§ Problem statement:
If a line of the data below contains the string "Other", copy it into your answer.

§ Provided material:
══════
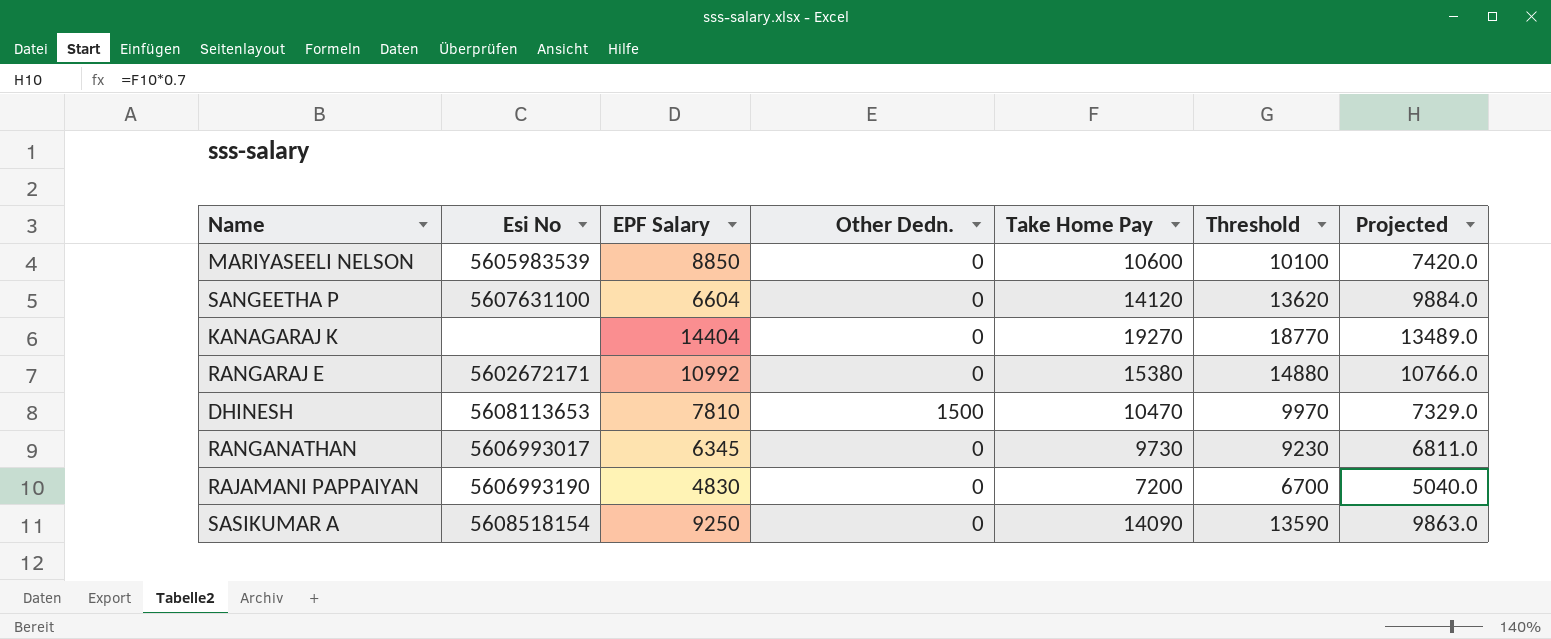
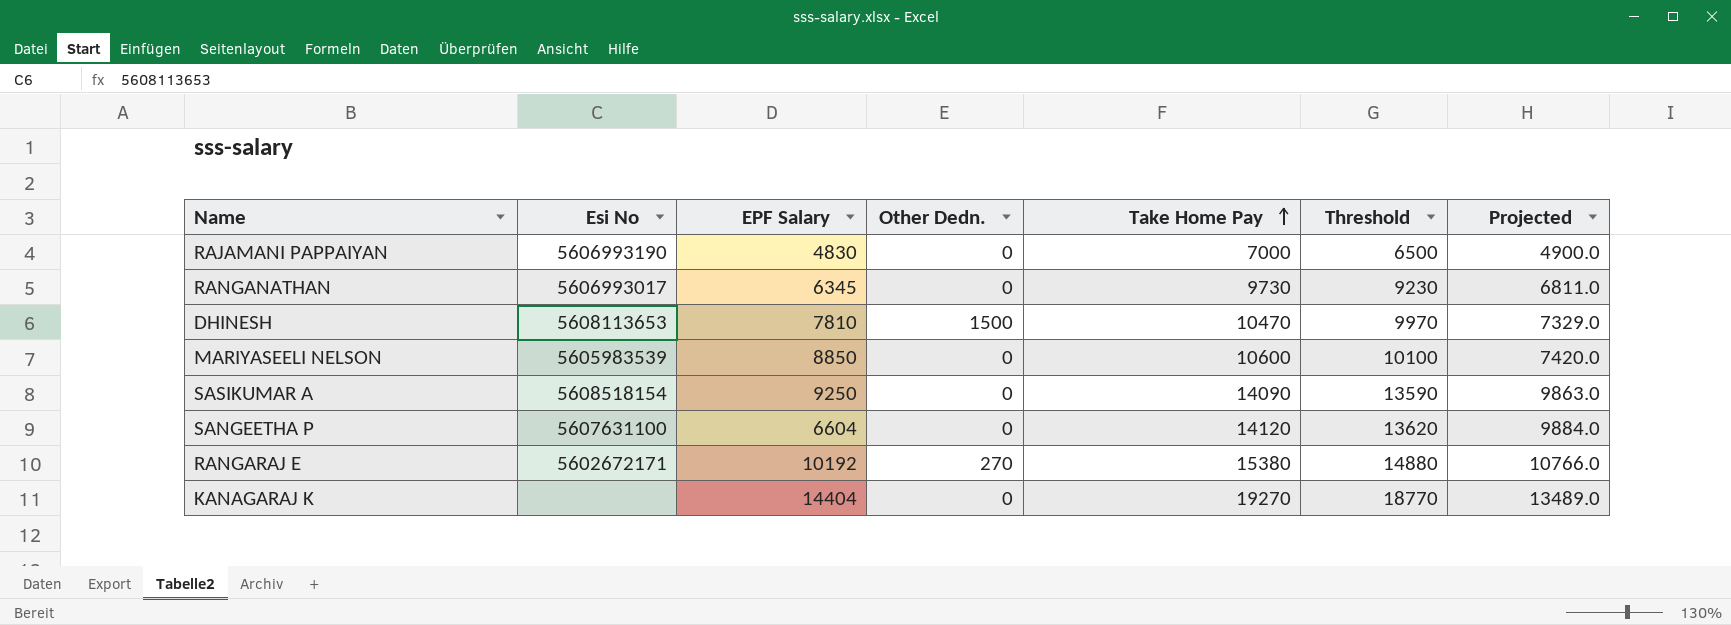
row order: none -> Take Home Pay ascending
RAJAMANI PAPPAIYAN | Take Home Pay: 7200 -> 7000
RAJAMANI PAPPAIYAN | Threshold: 6700 -> 6500
RAJAMANI PAPPAIYAN | Projected: 5040.0 -> 4900.0
RANGARAJ E | EPF Salary: 10992 -> 10192
RANGARAJ E | Other Dedn.: 0 -> 270

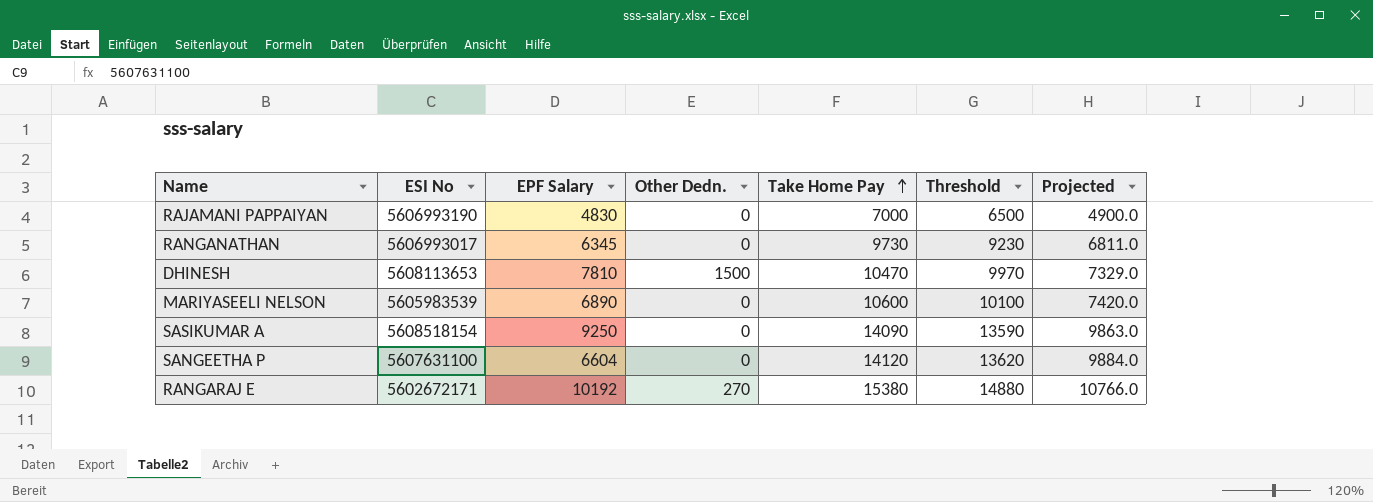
column name: Esi No -> ESI No
row KANAGARAJ K: none | 14404 | 0 | 19270 | 18770 | 13489.0 -> none
MARIYASEELI NELSON | EPF Salary: 8850 -> 6890

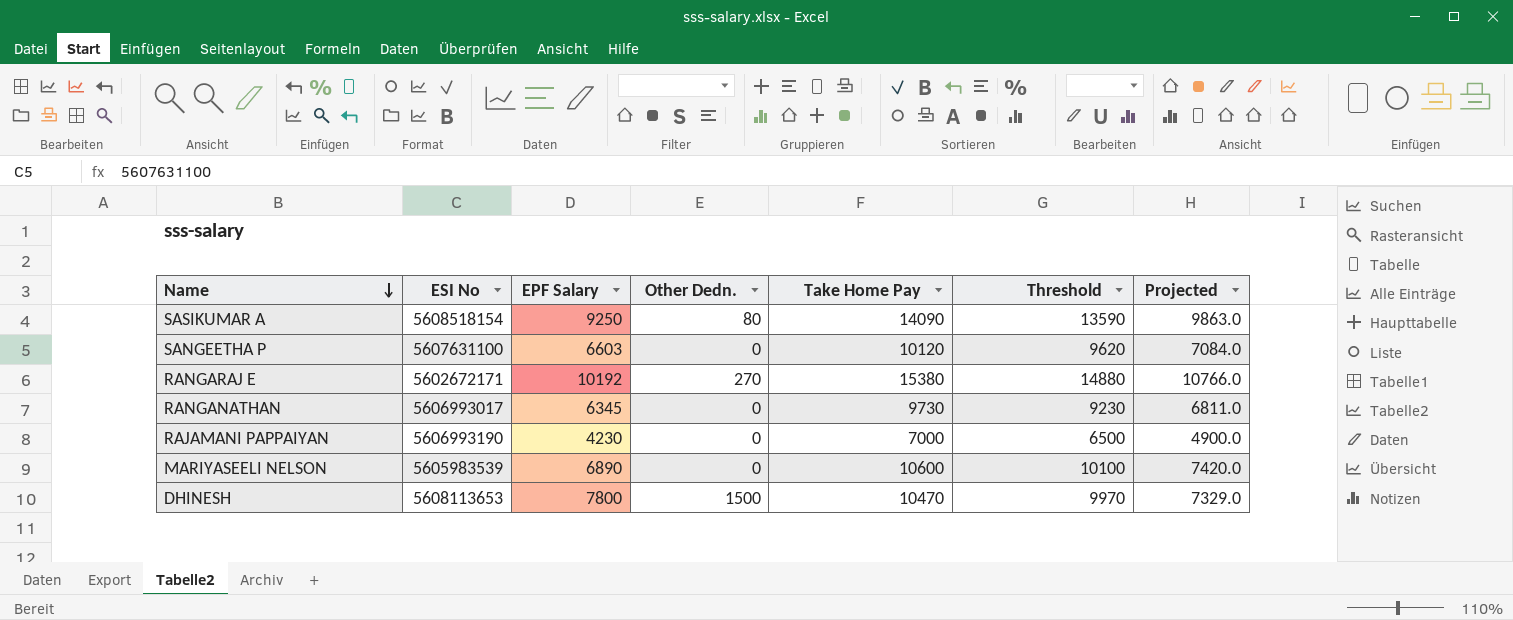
row order: Take Home Pay ascending -> Name descending
SASIKUMAR A | Other Dedn.: 0 -> 80
SANGEETHA P | EPF Salary: 6604 -> 6603
SANGEETHA P | Take Home Pay: 14120 -> 10120
SANGEETHA P | Threshold: 13620 -> 9620
SANGEETHA P | Projected: 9884.0 -> 7084.0
RAJAMANI PAPPAIYAN | EPF Salary: 4830 -> 4230
DHINESH | EPF Salary: 7810 -> 7800

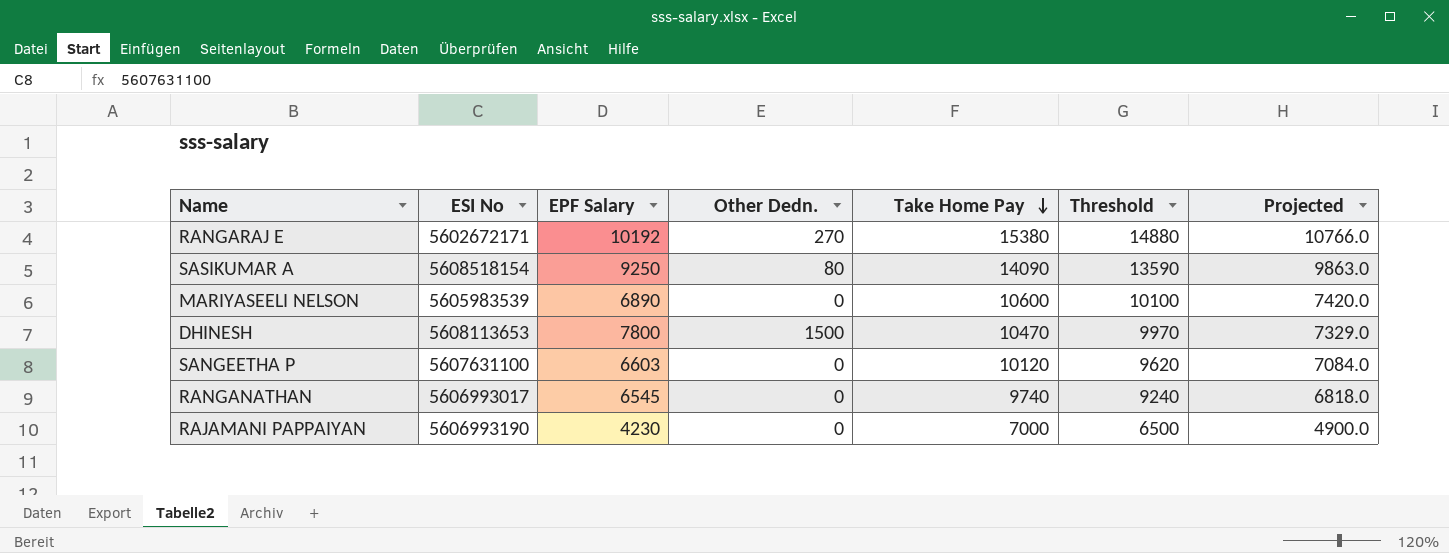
row order: Name descending -> Take Home Pay descending
RANGANATHAN | EPF Salary: 6345 -> 6545
RANGANATHAN | Take Home Pay: 9730 -> 9740
RANGANATHAN | Threshold: 9230 -> 9240
RANGANATHAN | Projected: 6811.0 -> 6818.0

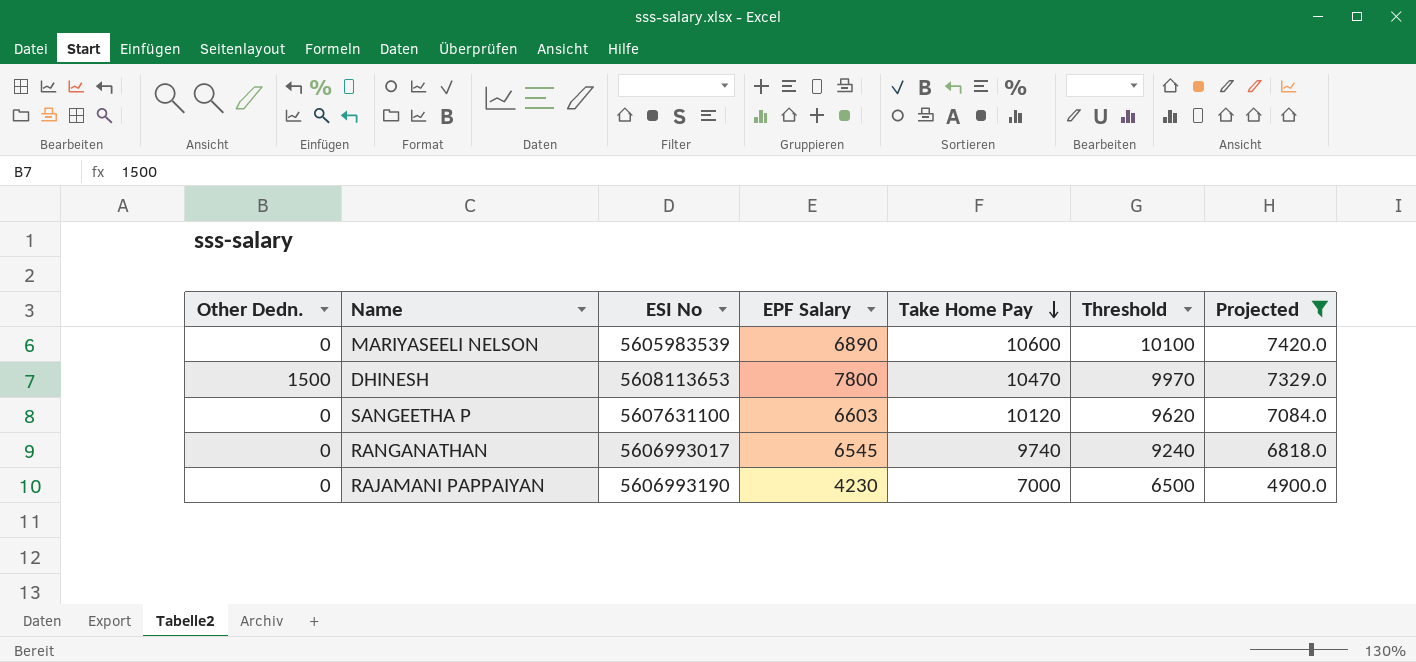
filter: none -> Projected <= 7420.0
column Other Dedn. | position: 4 -> 1

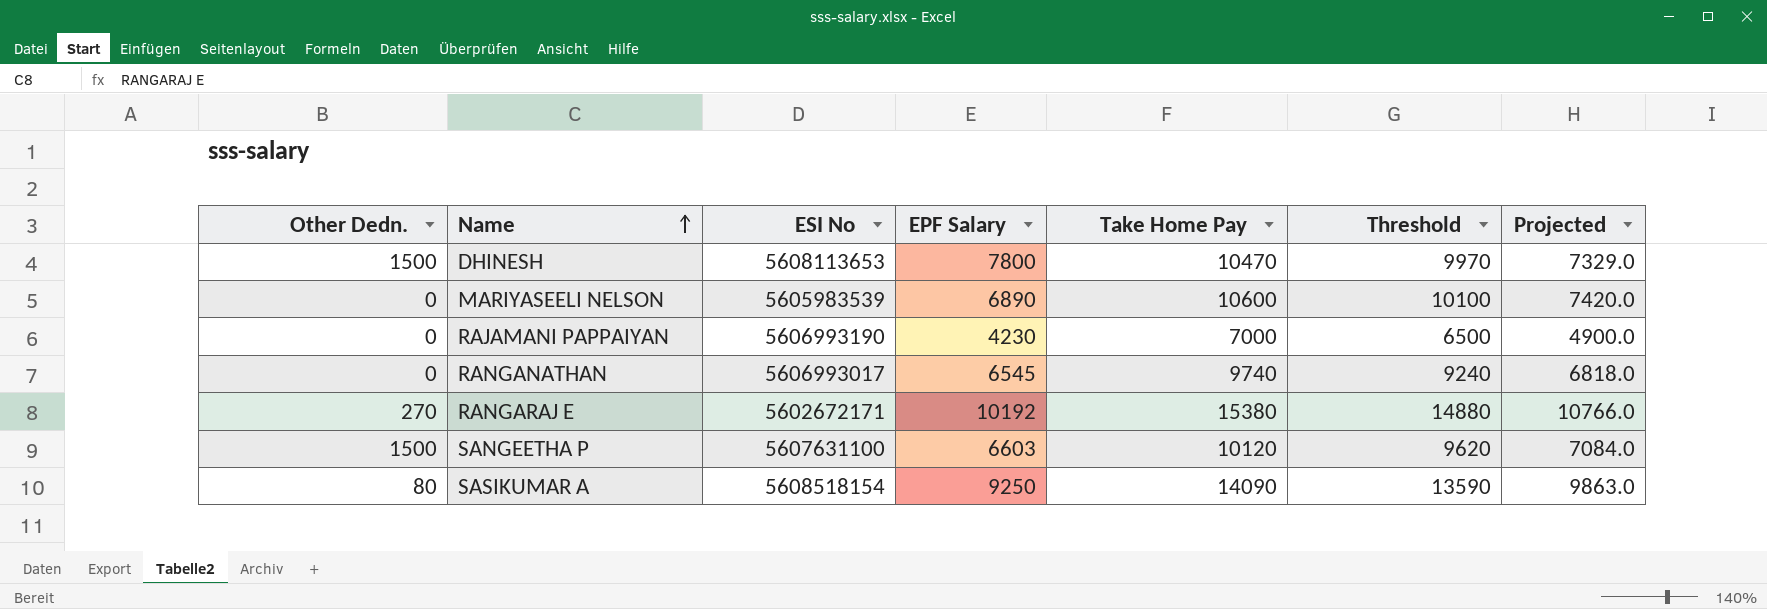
filter: Projected <= 7420.0 -> none
row order: Take Home Pay descending -> Name ascending
SANGEETHA P | Other Dedn.: 0 -> 1500

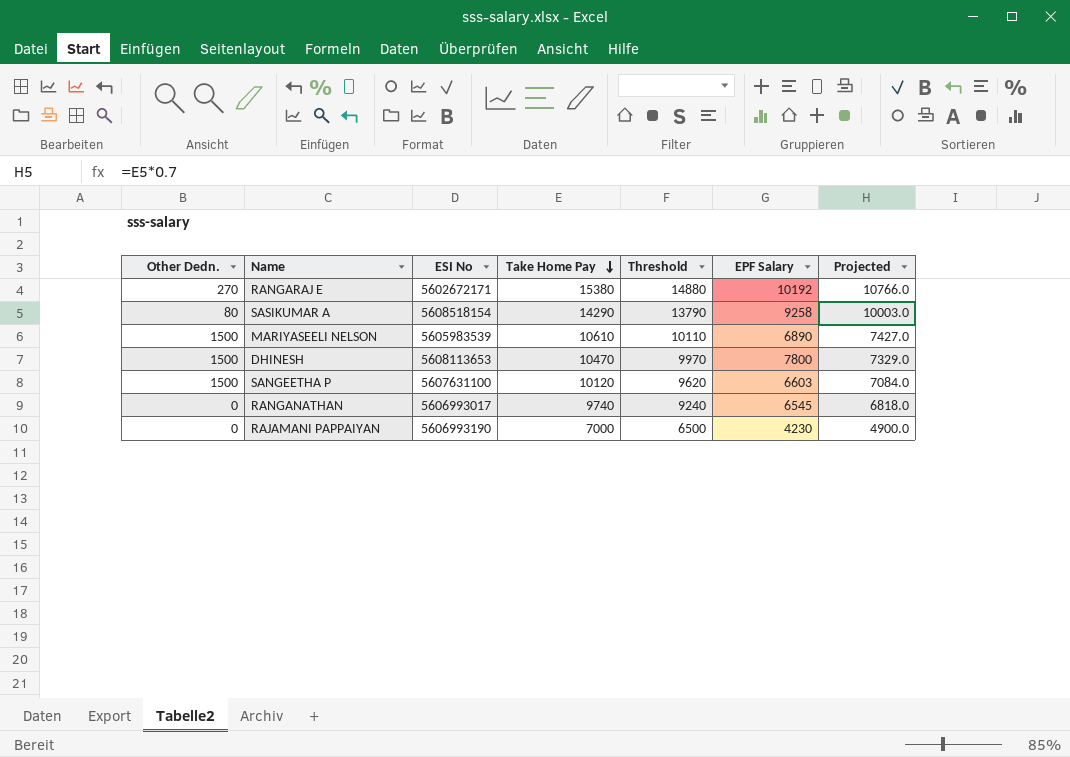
row order: Name ascending -> Take Home Pay descending
column EPF Salary | position: 4 -> 6
SASIKUMAR A | Take Home Pay: 14090 -> 14290
SASIKUMAR A | Threshold: 13590 -> 13790
SASIKUMAR A | EPF Salary: 9250 -> 9258
SASIKUMAR A | Projected: 9863.0 -> 10003.0
MARIYASEELI NELSON | Other Dedn.: 0 -> 1500
MARIYASEELI NELSON | Take Home Pay: 10600 -> 10610
MARIYASEELI NELSON | Threshold: 10100 -> 10110
MARIYASEELI NELSON | Projected: 7420.0 -> 7427.0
══════
§ Written reply:
RANGARAJ E | Other Dedn.: 0 -> 270
SASIKUMAR A | Other Dedn.: 0 -> 80
column Other Dedn. | position: 4 -> 1
SANGEETHA P | Other Dedn.: 0 -> 1500
MARIYASEELI NELSON | Other Dedn.: 0 -> 1500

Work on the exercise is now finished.